Cross-Site Scripting (XSS)

• Scripts embedded in web pages run in browsers accessing cookies, getting private information, manipulating DOM objects and more.
• User-provided input is used as part of a webpage and may contain scripts if not escaped or properly sanitized.
• XSS can occur in any situation involving user input that isn't properly sanitized, and it can be used to perform various malicious actions..

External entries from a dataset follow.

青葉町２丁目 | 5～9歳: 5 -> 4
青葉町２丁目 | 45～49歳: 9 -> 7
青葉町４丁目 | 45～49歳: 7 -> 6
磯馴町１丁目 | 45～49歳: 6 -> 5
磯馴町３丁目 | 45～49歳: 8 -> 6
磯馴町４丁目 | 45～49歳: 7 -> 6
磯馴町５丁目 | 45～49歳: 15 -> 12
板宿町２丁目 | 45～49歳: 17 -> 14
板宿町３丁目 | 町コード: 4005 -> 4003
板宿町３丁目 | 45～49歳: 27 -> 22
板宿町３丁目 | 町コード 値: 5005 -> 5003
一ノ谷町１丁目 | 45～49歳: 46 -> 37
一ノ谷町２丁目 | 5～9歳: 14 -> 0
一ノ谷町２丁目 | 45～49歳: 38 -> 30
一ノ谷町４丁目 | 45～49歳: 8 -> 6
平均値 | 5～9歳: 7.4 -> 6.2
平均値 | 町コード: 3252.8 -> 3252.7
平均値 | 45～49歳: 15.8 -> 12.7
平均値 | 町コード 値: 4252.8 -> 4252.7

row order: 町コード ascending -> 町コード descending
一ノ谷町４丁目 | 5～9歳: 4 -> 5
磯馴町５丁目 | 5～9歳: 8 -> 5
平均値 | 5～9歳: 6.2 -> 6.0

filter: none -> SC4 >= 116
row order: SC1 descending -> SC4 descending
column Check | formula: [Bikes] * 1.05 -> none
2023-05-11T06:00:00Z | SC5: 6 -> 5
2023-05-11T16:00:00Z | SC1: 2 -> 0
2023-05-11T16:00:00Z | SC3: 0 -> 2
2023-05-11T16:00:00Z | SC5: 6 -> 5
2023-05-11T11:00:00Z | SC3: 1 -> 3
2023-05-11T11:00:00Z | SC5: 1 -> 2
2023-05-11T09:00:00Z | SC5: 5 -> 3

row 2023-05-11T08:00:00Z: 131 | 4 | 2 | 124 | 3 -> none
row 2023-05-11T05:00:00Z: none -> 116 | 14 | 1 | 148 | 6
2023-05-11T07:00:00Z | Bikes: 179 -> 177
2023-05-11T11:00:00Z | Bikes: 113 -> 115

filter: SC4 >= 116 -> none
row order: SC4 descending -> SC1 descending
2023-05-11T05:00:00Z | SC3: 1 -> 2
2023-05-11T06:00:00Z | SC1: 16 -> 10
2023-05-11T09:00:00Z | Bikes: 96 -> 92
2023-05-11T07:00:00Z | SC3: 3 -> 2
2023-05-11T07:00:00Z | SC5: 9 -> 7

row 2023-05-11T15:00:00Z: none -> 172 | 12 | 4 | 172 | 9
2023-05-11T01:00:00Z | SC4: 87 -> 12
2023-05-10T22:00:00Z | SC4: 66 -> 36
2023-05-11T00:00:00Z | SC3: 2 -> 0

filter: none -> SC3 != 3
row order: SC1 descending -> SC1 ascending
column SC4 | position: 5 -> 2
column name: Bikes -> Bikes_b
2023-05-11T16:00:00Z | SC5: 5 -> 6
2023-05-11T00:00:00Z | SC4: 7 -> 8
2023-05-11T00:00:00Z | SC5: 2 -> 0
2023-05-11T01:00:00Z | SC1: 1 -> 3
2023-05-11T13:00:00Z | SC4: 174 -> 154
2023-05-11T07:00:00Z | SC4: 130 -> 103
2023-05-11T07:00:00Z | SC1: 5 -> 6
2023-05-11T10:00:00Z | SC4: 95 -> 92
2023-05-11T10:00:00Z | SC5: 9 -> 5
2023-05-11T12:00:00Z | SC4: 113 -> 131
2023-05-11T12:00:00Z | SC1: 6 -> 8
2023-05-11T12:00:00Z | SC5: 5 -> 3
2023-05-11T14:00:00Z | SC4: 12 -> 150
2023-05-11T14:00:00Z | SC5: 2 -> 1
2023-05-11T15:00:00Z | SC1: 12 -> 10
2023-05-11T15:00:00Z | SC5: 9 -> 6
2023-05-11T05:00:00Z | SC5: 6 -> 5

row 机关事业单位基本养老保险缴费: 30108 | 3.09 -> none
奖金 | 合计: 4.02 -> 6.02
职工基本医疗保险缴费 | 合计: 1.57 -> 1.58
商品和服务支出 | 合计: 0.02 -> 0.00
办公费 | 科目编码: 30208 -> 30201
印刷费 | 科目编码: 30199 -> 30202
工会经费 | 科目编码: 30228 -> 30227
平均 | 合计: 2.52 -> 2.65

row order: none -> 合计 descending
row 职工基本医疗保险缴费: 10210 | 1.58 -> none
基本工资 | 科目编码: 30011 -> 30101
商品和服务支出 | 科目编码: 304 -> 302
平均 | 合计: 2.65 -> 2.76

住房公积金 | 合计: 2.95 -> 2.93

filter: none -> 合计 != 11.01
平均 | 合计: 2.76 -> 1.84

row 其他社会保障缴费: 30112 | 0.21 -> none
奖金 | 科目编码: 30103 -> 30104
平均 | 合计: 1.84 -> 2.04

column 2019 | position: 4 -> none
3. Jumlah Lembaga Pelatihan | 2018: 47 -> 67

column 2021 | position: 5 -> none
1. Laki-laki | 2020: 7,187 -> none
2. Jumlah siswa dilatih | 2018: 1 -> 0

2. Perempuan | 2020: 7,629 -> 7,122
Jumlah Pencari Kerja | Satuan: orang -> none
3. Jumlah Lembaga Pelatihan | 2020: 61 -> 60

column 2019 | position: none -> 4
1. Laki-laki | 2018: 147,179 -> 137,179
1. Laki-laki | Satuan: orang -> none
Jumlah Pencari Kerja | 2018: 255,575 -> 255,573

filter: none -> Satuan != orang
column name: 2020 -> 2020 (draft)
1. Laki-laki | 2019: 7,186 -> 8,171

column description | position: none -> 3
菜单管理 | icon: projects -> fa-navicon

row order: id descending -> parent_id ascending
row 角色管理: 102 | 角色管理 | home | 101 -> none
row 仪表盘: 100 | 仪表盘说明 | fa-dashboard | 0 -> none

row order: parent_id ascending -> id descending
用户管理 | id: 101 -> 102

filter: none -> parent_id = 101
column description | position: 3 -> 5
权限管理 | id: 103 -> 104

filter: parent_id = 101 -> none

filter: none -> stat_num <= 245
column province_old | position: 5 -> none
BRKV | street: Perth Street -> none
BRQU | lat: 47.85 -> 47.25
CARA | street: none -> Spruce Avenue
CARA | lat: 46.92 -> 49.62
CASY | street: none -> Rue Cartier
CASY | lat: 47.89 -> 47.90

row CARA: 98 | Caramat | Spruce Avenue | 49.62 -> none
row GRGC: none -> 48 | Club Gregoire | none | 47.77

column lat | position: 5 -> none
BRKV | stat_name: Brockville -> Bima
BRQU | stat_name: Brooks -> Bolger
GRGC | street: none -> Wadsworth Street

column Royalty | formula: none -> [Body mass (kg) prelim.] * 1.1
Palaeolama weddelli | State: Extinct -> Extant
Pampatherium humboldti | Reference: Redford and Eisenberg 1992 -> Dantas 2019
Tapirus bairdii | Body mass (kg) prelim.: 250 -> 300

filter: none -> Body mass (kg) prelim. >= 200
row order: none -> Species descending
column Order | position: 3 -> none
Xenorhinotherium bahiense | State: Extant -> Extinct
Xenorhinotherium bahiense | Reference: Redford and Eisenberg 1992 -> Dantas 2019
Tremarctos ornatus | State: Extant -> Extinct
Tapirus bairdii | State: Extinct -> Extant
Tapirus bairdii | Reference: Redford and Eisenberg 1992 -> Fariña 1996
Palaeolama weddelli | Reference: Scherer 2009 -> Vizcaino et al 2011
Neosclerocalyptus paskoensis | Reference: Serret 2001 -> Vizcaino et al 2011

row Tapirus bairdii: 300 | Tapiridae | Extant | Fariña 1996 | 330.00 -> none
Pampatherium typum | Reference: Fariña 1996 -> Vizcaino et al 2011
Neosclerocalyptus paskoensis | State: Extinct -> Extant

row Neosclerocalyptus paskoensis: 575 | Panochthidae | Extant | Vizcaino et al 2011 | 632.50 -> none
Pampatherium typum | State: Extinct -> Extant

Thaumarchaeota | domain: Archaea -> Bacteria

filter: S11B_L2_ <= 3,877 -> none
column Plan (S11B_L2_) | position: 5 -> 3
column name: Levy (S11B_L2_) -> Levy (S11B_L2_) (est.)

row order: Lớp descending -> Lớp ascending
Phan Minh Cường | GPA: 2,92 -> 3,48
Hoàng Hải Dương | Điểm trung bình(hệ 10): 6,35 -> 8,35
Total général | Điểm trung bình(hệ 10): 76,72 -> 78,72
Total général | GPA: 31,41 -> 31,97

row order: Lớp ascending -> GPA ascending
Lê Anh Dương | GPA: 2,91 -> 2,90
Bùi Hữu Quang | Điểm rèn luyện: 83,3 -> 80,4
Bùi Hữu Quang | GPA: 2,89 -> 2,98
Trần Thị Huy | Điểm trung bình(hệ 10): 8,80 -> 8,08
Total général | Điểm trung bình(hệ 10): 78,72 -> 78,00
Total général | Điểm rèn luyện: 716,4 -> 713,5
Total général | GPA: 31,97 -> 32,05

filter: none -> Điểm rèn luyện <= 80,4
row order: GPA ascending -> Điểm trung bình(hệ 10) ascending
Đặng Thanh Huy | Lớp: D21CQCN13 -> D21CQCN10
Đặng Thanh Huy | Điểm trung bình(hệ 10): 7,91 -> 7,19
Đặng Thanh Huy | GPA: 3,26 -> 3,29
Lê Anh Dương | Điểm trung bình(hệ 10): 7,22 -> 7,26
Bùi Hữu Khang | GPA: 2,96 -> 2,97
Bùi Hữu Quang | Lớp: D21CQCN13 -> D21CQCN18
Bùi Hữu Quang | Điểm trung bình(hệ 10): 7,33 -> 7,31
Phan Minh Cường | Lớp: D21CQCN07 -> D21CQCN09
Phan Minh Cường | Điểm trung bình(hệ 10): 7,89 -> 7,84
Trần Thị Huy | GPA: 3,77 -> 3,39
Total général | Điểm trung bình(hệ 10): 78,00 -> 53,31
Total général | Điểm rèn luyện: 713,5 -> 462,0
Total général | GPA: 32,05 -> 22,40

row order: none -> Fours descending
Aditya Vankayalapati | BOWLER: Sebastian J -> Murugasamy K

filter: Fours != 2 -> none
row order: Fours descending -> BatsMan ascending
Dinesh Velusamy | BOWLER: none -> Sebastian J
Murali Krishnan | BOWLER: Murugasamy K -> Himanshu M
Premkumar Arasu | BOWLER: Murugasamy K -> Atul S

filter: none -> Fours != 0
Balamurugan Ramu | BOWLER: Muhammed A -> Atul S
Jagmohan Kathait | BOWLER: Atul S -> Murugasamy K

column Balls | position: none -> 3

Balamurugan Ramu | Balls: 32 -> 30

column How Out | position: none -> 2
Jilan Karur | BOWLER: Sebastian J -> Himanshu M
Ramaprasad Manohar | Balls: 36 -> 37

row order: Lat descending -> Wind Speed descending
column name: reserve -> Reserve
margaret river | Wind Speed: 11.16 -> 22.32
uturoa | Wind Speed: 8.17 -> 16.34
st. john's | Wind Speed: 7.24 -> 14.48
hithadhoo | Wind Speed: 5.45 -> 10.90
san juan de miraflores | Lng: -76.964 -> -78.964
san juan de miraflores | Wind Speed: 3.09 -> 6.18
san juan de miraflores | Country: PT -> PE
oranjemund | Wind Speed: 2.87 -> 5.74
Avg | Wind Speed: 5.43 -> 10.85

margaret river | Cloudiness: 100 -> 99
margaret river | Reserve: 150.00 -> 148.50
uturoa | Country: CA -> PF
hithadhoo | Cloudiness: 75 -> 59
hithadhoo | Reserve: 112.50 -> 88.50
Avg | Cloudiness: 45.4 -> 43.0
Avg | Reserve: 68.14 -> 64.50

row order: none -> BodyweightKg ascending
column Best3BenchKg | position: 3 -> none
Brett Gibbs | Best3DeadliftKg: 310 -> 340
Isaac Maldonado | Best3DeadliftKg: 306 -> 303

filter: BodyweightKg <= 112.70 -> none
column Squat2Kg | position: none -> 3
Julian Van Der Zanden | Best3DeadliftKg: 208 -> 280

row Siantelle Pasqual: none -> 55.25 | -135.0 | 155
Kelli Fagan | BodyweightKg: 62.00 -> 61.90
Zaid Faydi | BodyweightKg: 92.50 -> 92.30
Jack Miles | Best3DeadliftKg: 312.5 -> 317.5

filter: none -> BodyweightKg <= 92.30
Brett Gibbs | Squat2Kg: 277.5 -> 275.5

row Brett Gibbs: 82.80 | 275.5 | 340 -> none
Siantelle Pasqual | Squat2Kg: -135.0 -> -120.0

Cross-Site Request Forgery (CSRF)

• An attacker attempts to access a URL sent to a user by spoofing it for personal gain or benefit.
• Relies on reproducible and guessable URLs (typically as parameters of GET requests).
• Cookies are sent automatically, allowing malicious actions on behalf of the client.
• Does not require the server to accept/allow JavaScript code.

HTTP Security

• Threats can occur during communication, such as eavesdropping, man-in-the-middle attacks, modifying content and impersonation.
• Bogus websites exploit vulnerabilities in the authentication and confidentiality of websites.

HTTPS

• Uses secure channels (SSL/TLS) to encrypt and authenticate HTTP communication.
• Uses TCP port 443 for secure communication, in contrast to HTTP's use of port 80.
• Provides encryption of all HTTP bytes.

Public Key Infrastructure (PKI)

• PKI establishes a bridge between identity and public keys, for example, a domain name (e.g., example.com), through digital signatures that assure integrity.
• It uses Certificate Authorities like GoDaddy to verify identities and issue public key certificates.
• Preconfigured certificates exist within web browsers for verification purposes.

Enabling HTTPS

• Web Hosting Providers often include HTTPS security features.
• SSL/TLS certificates can be requested from Certificate Authorities and then installed on a server.
• These certificates might need periodic renewal.